Nous avons eu accès au jugement du TA du 28 oct 2022

L’arrêté du maire de Fouesnant a été annulé en raison de 3 vices dont “l’autorisation d’un aménagement nouveau et d’un remblaiement du terrain d’assiette en zone rouge et d’une erreur manifeste d’appréciation au regard de l’article R. 111-2 du code de l’urbanisme compte tenu de la hauteur et de l’étendue du remblaiement qu’il autorise.”

Encore une erreur manifeste d’appréciation…

La SCI du Cap Coz

Les dramatiques incidents de la Faute-sur-Mer à la suite du passage de la tempête Xinthya en février 2010 ont causé la mort de 29 personnes.

Cela a eu pour conséquence de contraindre ce type d’habitation à créer une zone refuge à l’étage afin de réduire la vulnérabilité des biens et des personnes.

Un arrêté du maire de Fouesnant du 22 juin 2022 autorisait la surélévation d’une toiture et la création d’une surface de plancher supplémentaire.

Extrait du plan de zonage du PPRL

Le projet se situe au Cap Coz dans la zone rouge hachurée noire du PPRL c’est à dire soumise à des chocs mécaniques des vagues.

La zone rouge hachurée noire proscrit toute construction nouvelle hormis les travaux liés à un espace refuge.

Le PPRL permet d’offrir un diagnostic de vulnérabilité d’une construction afin d’apprécier le risque et de déterminer la solution la mieux adaptée, comme par exemple la création d’une zone-refuge.

Or le bâtiment existant dispose déjà d’une surface disponible de 30 m² à l’étage.

La création de 42 m² supplémentaire serait « de nature à permettre d’augmenter le nombre de personnes exposées au risque de submersion et n’est pas justifié au regard de l’objectif de réduction de la vulnérabilité de la construction au risque de submersion dans cette zone « rouge hachurée noire » où les travaux sont strictement encadrés et limités. »

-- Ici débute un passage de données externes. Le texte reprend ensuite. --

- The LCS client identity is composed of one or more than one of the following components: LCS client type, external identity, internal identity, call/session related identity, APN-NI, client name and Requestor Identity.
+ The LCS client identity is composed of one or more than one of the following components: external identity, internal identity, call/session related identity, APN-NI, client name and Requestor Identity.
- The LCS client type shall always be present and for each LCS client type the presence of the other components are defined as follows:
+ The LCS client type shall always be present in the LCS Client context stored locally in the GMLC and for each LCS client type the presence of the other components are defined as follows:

Aucun diagnostic n’a été intégré au dossier ce qui aurait rendu toute demande de travaux irrecevable.

Erreurs manifestes d’appréciation du maire

Au moins, nous relevons une constance dans l’attitude du maire de Fouesnant à délivrer des permis de construire en zone d’aléas du PPRL.

À chaque fois, il est question d’erreur manifeste d’appréciation.

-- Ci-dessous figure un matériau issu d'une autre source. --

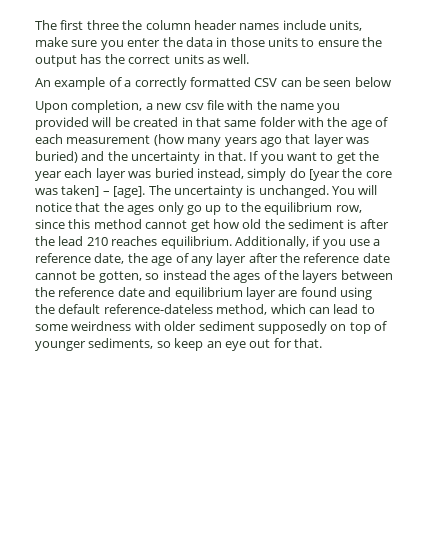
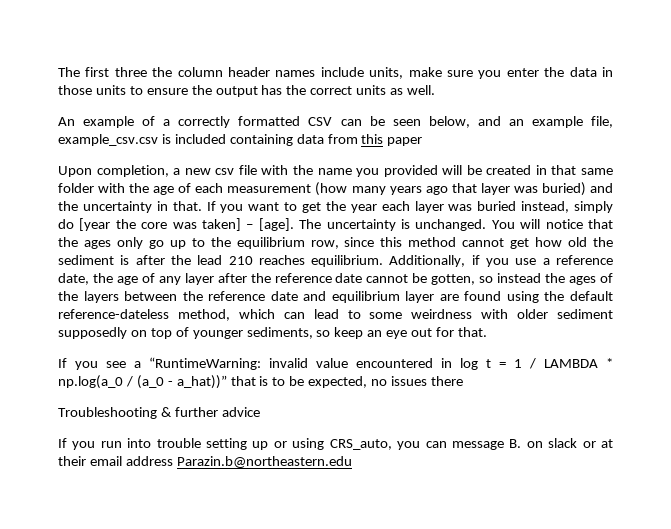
- An example of a correctly formatted CSV can be seen below
+ An example of a correctly formatted CSV can be seen below, and an example file, example_csv.csv is included containing data from this paper
+ If you see a “RuntimeWarning: invalid value encountered in log t = 1 / LAMBDA * np.log(a_0 / (a_0 - a_hat))” that is to be expected, no issues there
+ Troubleshooting & further advice
+ If you run into trouble setting up or using CRS_auto, you can message B. on slack or at their email address Parazin.b@northeastern.edu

Une telle succession d’erreurs s’apparente à nos yeux à une faute !

Nous n’utiliserons pas le terme de récidive, mais nous sommes néanmoins surpris que les annotations multiples des juges ne soient pas prises en compte par le maire, ses conseillers ou ses avocats.

Rappelons que, pour chaque dossier qu’il défend devant les tribunaux, ce sont les deniers publics qui sont utilisés.

Enfin, nous nous félicitons qu’à travers cet article, nous pouvons apporter les réponses que le maire de Fouesnant n’a pas voulu transmettre lors de la réunion publique du 12 octobre 2022.

Une réalité à Fouesnant

Un secteur de Fouesnant illustre à merveille la problématique du risque de submersion marine.

C’est d’ailleurs en cet endroit que nous avons rencontré des étudiants de l’École Nationale Supérieure du Paysage de Versailles.

Au passage, nous nous réjouissons d’être des interlocuteurs reconnus sur le territoire du Finistère sud.

Le site est emblématique à plusieurs égards :

  • Des aménagements ont été faits par l’homme pour conquérir la mer et la contenir.
  • Ces aménagements protègent des zones urbanisés (habitations), des zones à prédominance touristique (camping) et un site d’intérêt public (STEP).
  • Les aménagements de protection périclitent et s’avèrent inefficaces.
  • La protection naturelle (dune) s’affaiblit.

Fort de toutes ces observations, nous trouvons irresponsable la politique urbanistique outrancière fouesnantaise au mépris des règles.